The Seductive Long Tail of the White Whale
In The Long Tail, Chris Anderson uses the “long tail” as a statistical property to suggest that businesses can make a lot of money by selling items that only a few people want. Given the ease of selling items online, eventually a near-complete inventory of all a human being desires should be available online. Such a strategy is behind the success of firms such as Amazon and Netflix.
However, recently I was thinking of another type of long tail. In the classic tale of Moby Dick, Captain Ahab obsesses over the elusive white whale. No other whale will do. He perfunctorily catches a few whales to pass the time, but his real ambition is catching the white whale. The white whale is not searching for Ahab: no, his crew member tells him “Moby-Dick seeks thee not. It is thou, thou, that madly seekest him!” But still, Captain Ahab pushes onward, relentlessly, ignoring the advice of Starbuck to make a safe profit from other, less glamorous whales.
In an information-rich society, the temptation is indeed to chase the long tail to make the perfect haul. For example, I am considering whether to buy a tablet. However, given the already large variety of tablets, pricing, and options out there, I find myself being inspired to search ever further for the perfect tablet. Why compromise when the perfect tablet is out there? (I can sadly report that clicking on those FREE IPAD ads hasn’t worked. I was sure I was the 1000000 visitor!). As a result, I suspect my first tablet purchase will be the iPad 30.
Or, take an area which supposedly has been revolutionized by the web: dating. You’ve no doubt heard much about how personality testing and demographically-oriented sites have revolutionized dating. In older times, one might have compromised on certain features of their list.
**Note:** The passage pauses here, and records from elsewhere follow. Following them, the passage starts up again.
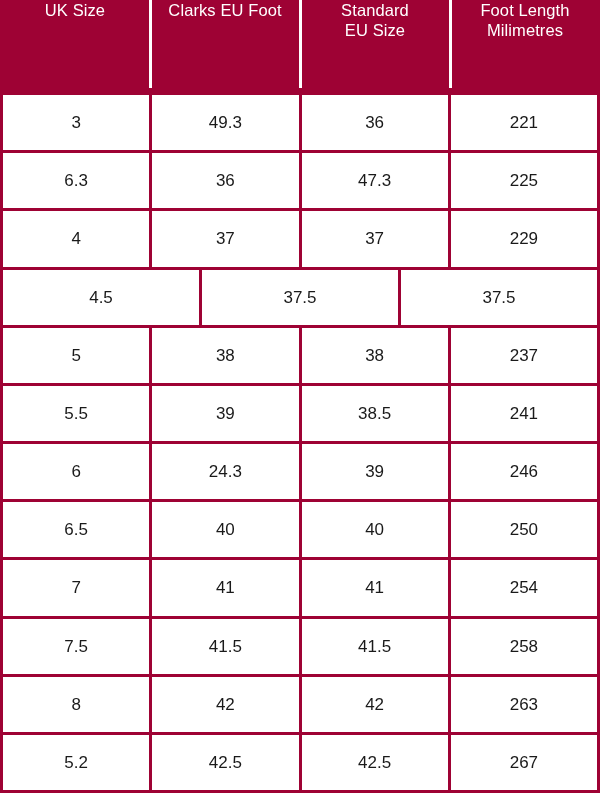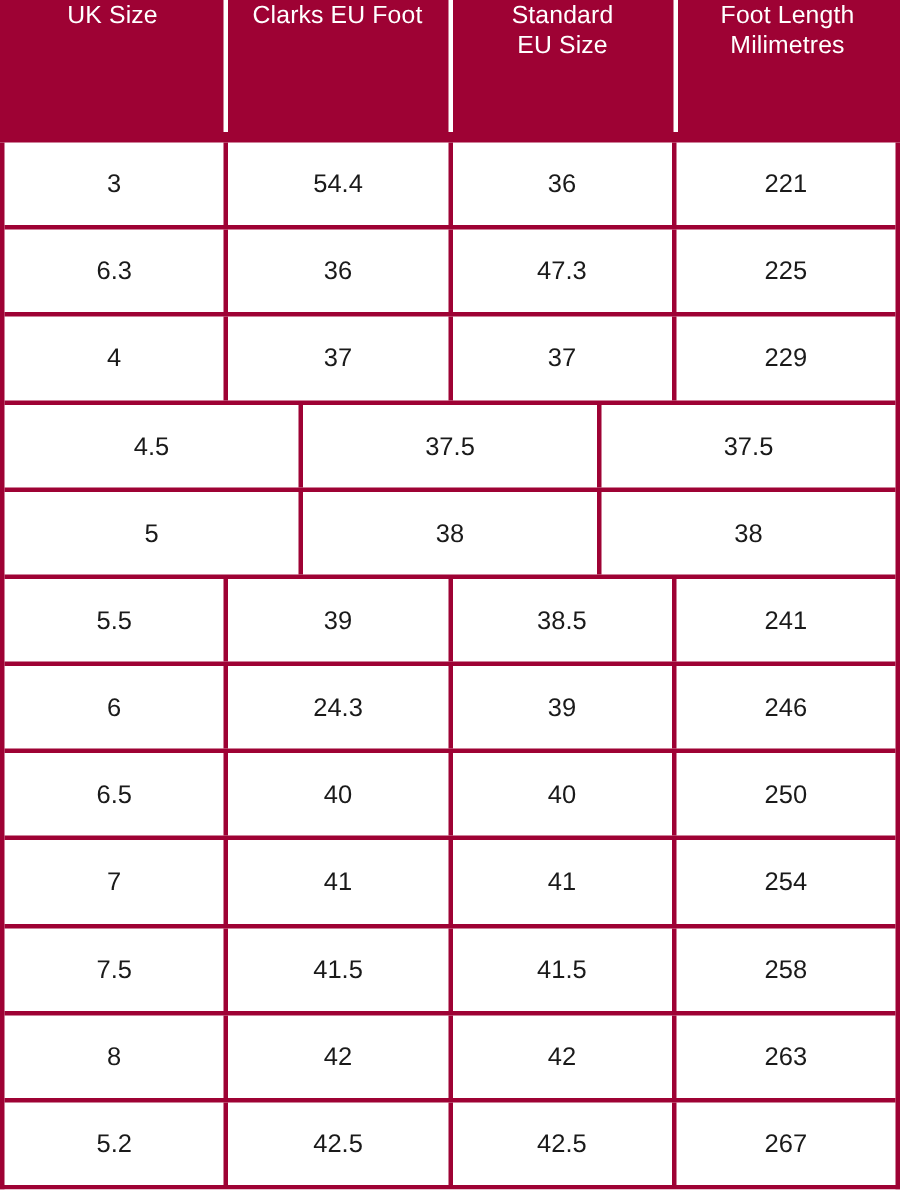--- a/index.html
+++ b/index.html
@@ -127,7 +127,7 @@
   <div class="chart-body">
       <div class="chart-row">
         <div class="chart-cell">3</div>
-        <div class="chart-cell">54.4</div>
+        <div class="chart-cell">49.3</div>
         <div class="chart-cell">36</div>
         <div class="chart-cell">221</div>
       </div>

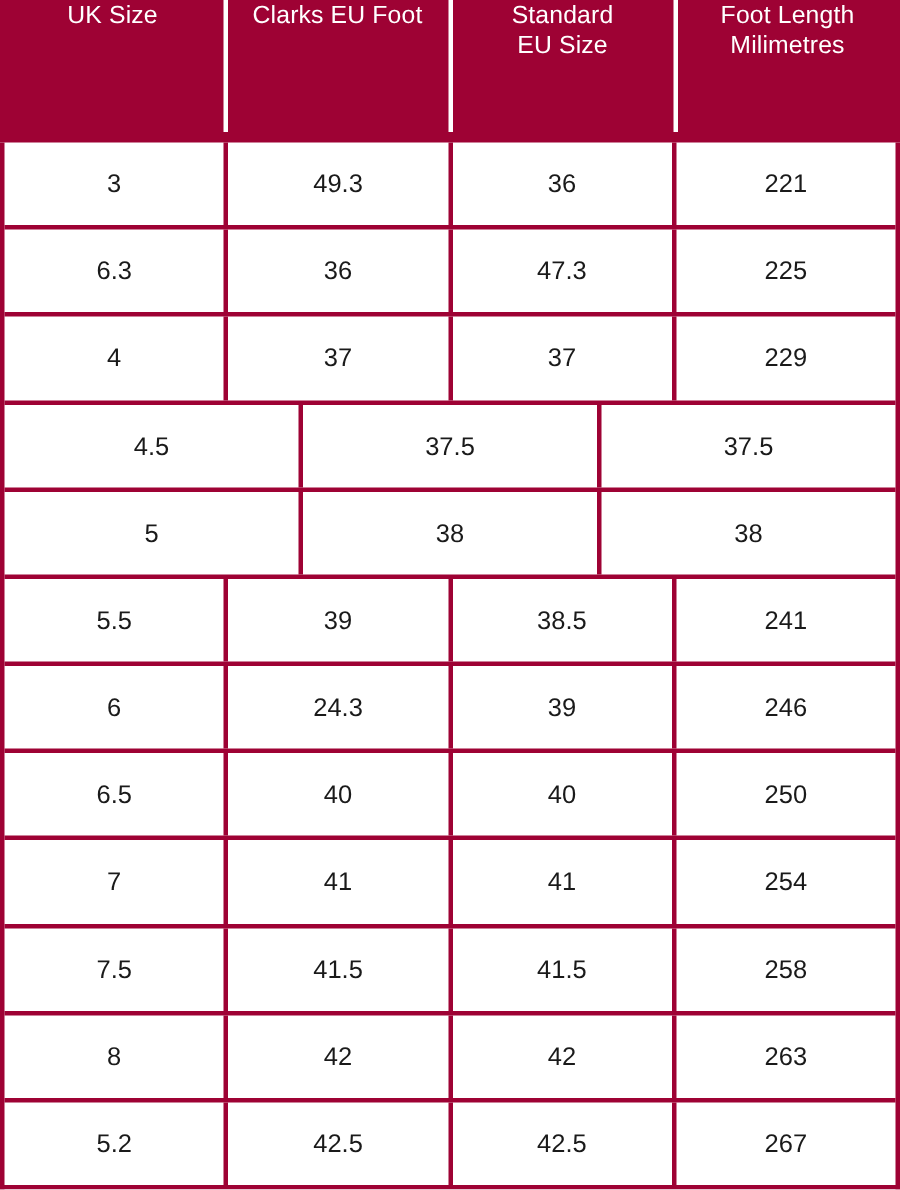--- a/index.html
+++ b/index.html
@@ -152,6 +152,7 @@
         <div class="chart-cell">5</div>
         <div class="chart-cell">38</div>
         <div class="chart-cell">38</div>
+        <div class="chart-cell">237</div>
       </div>
       <div class="chart-row">
         <div class="chart-cell">5.5</div>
The Buddhist scientist from Liechtenstein who lives in a small town in Indiana would have eventually realized that she was unlikely to find a man with exactly similar characteristics, and might have “settled” for a farmer. I put settled in quotes, however, because search time itself exerts a cost. Is she really better off scouring personal sites with quirky names such as LiechMeansLove (groan) in search of the man who matches her unique demographic?
In general, is the search for the far end of the long tail truly a benefit, or is it a curse as we mutter to ourselves (with apologies to Sculder and Mully) “The deal is out there” while refreshing Google madly? I don’t claim that this observation is particularly novel, but I am reminded yet again of the need to satisfice (or sacrifice, if you will). For those trained in math or the sciences, we have an even greater emphasis on optimization. However, it’s those hidden, hard-to-evaluate costs that throw off even the best formulas. What costs do you think we are missing as we as customers become ever more precise in what we demand?
Also, I’d like to wish all education folk a happy return to the classroom!